In April there was another big rise in the number of patients on the English waiting list, on top of the sharp increase seen in March. The reported waiting list hasn’t been this big since May 2008 (i.e. before the 18-weeks target was officially met for the first time). Even after adjusting for counting changes, the waiting list is at its biggest for over three years.
This is worrying. Waiting times depend on the size of the waiting list and the order in which patients are treated, and the NHS needs to manage both. If the list carries on growing, then no amount of clever fire-fighting will hold waiting times down.
Why is the waiting list going up? The easy narrative is that winter was tough, operations were cancelled, and the NHS simply couldn’t get elective patients in because the beds were full. But that can’t be the explanation, because admissions have continued to follow the trend of recent years. Cancellations, although up, were still running at only 1.1 per cent between January and March which is not enough to make a serious dent in the figures (and is within the 0.7 to 1.2 per cent range seen in the quarterly stats over the last 6 years. So the increase must be in referrals (for which we unfortunately lack comparable published data).
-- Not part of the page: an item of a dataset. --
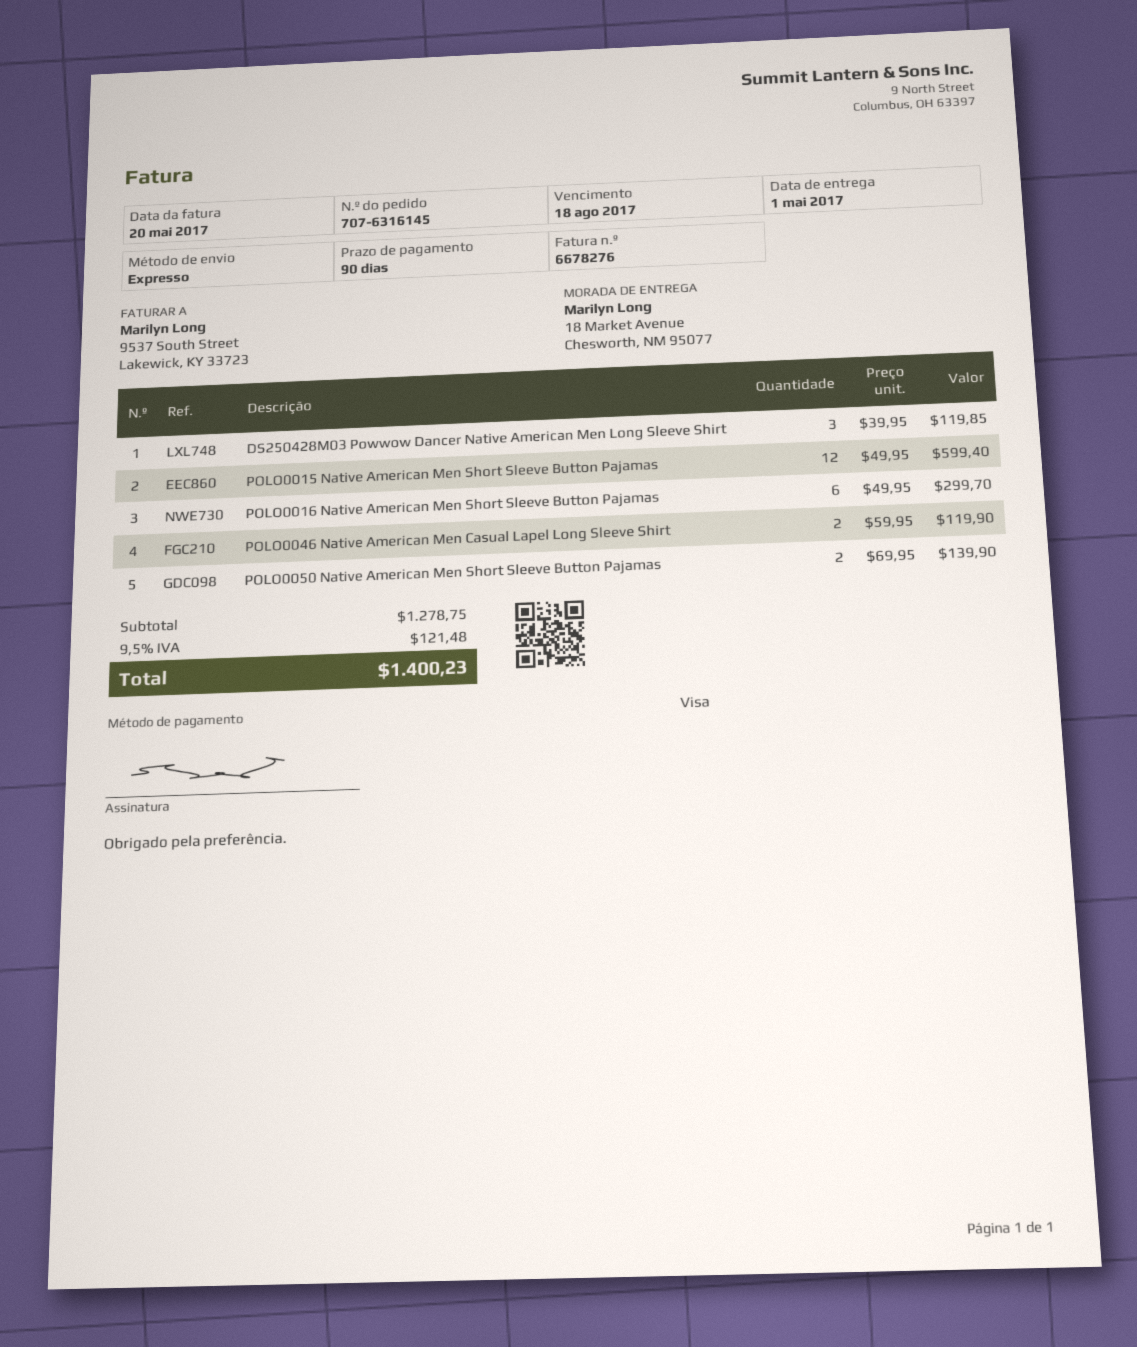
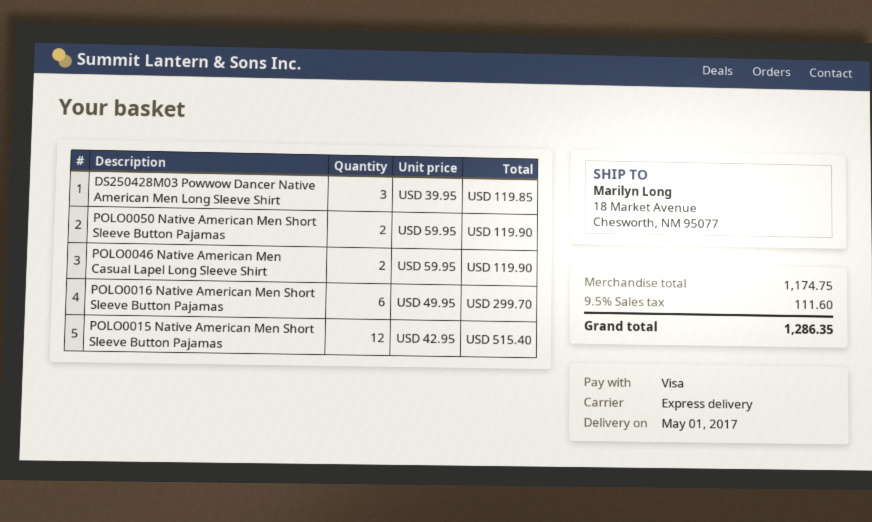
POLO0015 Native American Men Short Sleeve Button Pajamas: 12 x 49.95 = 599.40 -> 12 x 42.95 = 515.40
POLO0050 Native American Men Short Sleeve Button Pajamas: 2 x 69.95 = 139.90 -> 2 x 59.95 = 119.90
subtotal: 1278.75 -> 1174.75
tax: 9.5% = 121.48 -> 9.5% = 111.60
total: 1400.23 -> 1286.35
There was good news as well. One-year-waiters continued to fall (to 388) and 18-weeks performance improved sharply, with both breaking new all-time record bests, as the new waiting-list-based penalties kicked in for both measures.
All figures come from NHS England, who have taken over responsibility for this data series. If you have a national statistic that you’d like to check up on, you can download our NHS waiting times fact checker
England-wide picture
The reported list size is soaring, and is now the largest in nearly five years. But…
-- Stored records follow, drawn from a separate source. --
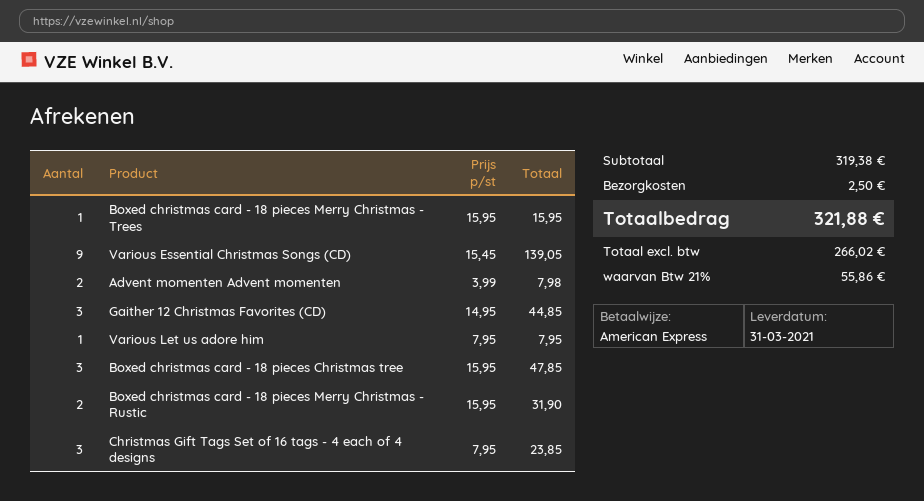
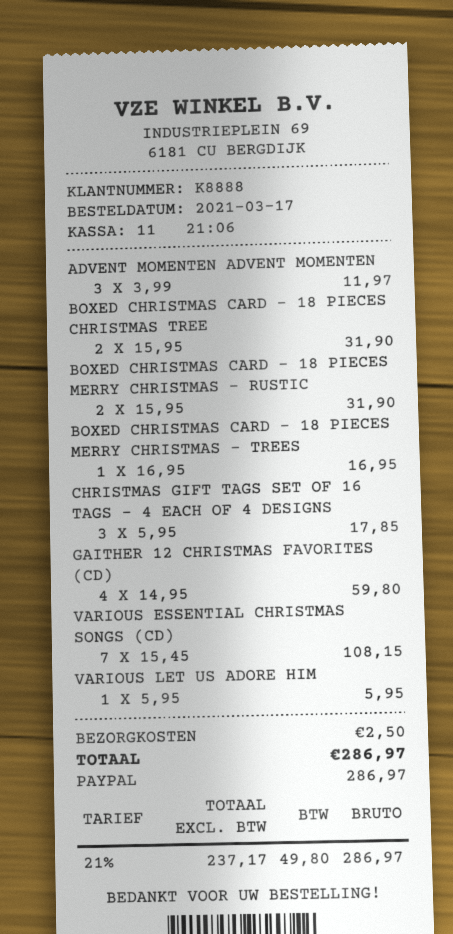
payment method: American Express -> PayPal
Boxed christmas card - 18 pieces Merry Christmas - Trees: 1 x 15.95 = 15.95 -> 1 x 16.95 = 16.95
Various Essential Christmas Songs (CD): 9 x 15.45 = 139.05 -> 7 x 15.45 = 108.15
Advent momenten Advent momenten: 2 x 3.99 = 7.98 -> 3 x 3.99 = 11.97
Gaither 12 Christmas Favorites (CD): 3 x 14.95 = 44.85 -> 4 x 14.95 = 59.80
Various Let us adore him: 1 x 7.95 = 7.95 -> 1 x 5.95 = 5.95
Boxed christmas card - 18 pieces Christmas tree: 3 x 15.95 = 47.85 -> 2 x 15.95 = 31.90
Christmas Gift Tags Set of 16 tags - 4 each of 4 designs: 3 x 7.95 = 23.85 -> 3 x 5.95 = 17.85
net: 266.02 -> 237.17
tax: 21% = 55.86 -> 21% = 49.80
total: 321.88 -> 286.97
…the NHS has been improving its counting, and if you adjust for step changes in local list sizes then the annual trends are closer. Nonetheless, the recent increases still take us into record-breaking territory and the adjusted list size is bigger than we have seen in the last three years. If the list continues to grow, which would be expected on the usual seasonal pattern, then we will see further increases in the waiting list into the summer, and rising waiting times pressures around the country.
The growing list is not caused by a shortfall in admissions: they’re still on track. For a real winter crisis, take a look at the December 2010 figures when we had that really cold snap.
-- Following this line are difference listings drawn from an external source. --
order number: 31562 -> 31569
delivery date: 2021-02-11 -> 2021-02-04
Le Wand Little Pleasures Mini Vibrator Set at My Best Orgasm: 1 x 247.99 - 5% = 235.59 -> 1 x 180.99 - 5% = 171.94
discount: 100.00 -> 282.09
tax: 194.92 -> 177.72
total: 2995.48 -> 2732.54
One year waiters continued to fall in response to the new zero-tolerance target. But 26-week waiters ticked up.
The 18-weeks targets changed in April, with the “92 per cent of incomplete pathways within 18 weeks” target coming to the fore. Performance has sharply improved in response, and the 92nd centile reached its best (lowest) ever recorded value. This change in targets should lead the NHS to achieve better overall performance on waiting times, offsetting to some extent the effect of the growing waiting list.
At specialty level, all the main specialties reflected the overall improvement in “92 per cent” performance. Orthopaedics, Neurosurgery, Plastics, and Cardiothoracic Surgery still missed the target at national level.
There was only a small increase in the proportion of specialties at provider level who achieved the ’92 per cent’ target.
Provider top ten
The Trusts with the largest numbers of one-year-waiters are RJAH with 52, King’s with 49, East Kent with 45, Barts with 43, The Whittington with 27, The Royal Orthopaedic with 24, East Cheshire with 12, and Doncaster with 10.
Well done Croydon Health Services NHS Trust, who reduced their 92nd centile waiting times from 18.7 to 15.3 weeks in April and fell from 8th to 87th in the rankings.
And finally a ‘welcome back’ to Bradford, who have started reporting incomplete pathways again after a long absence since September 2012.
The May 2013 data is due out at 9:30am on Thursday 18 July 2013.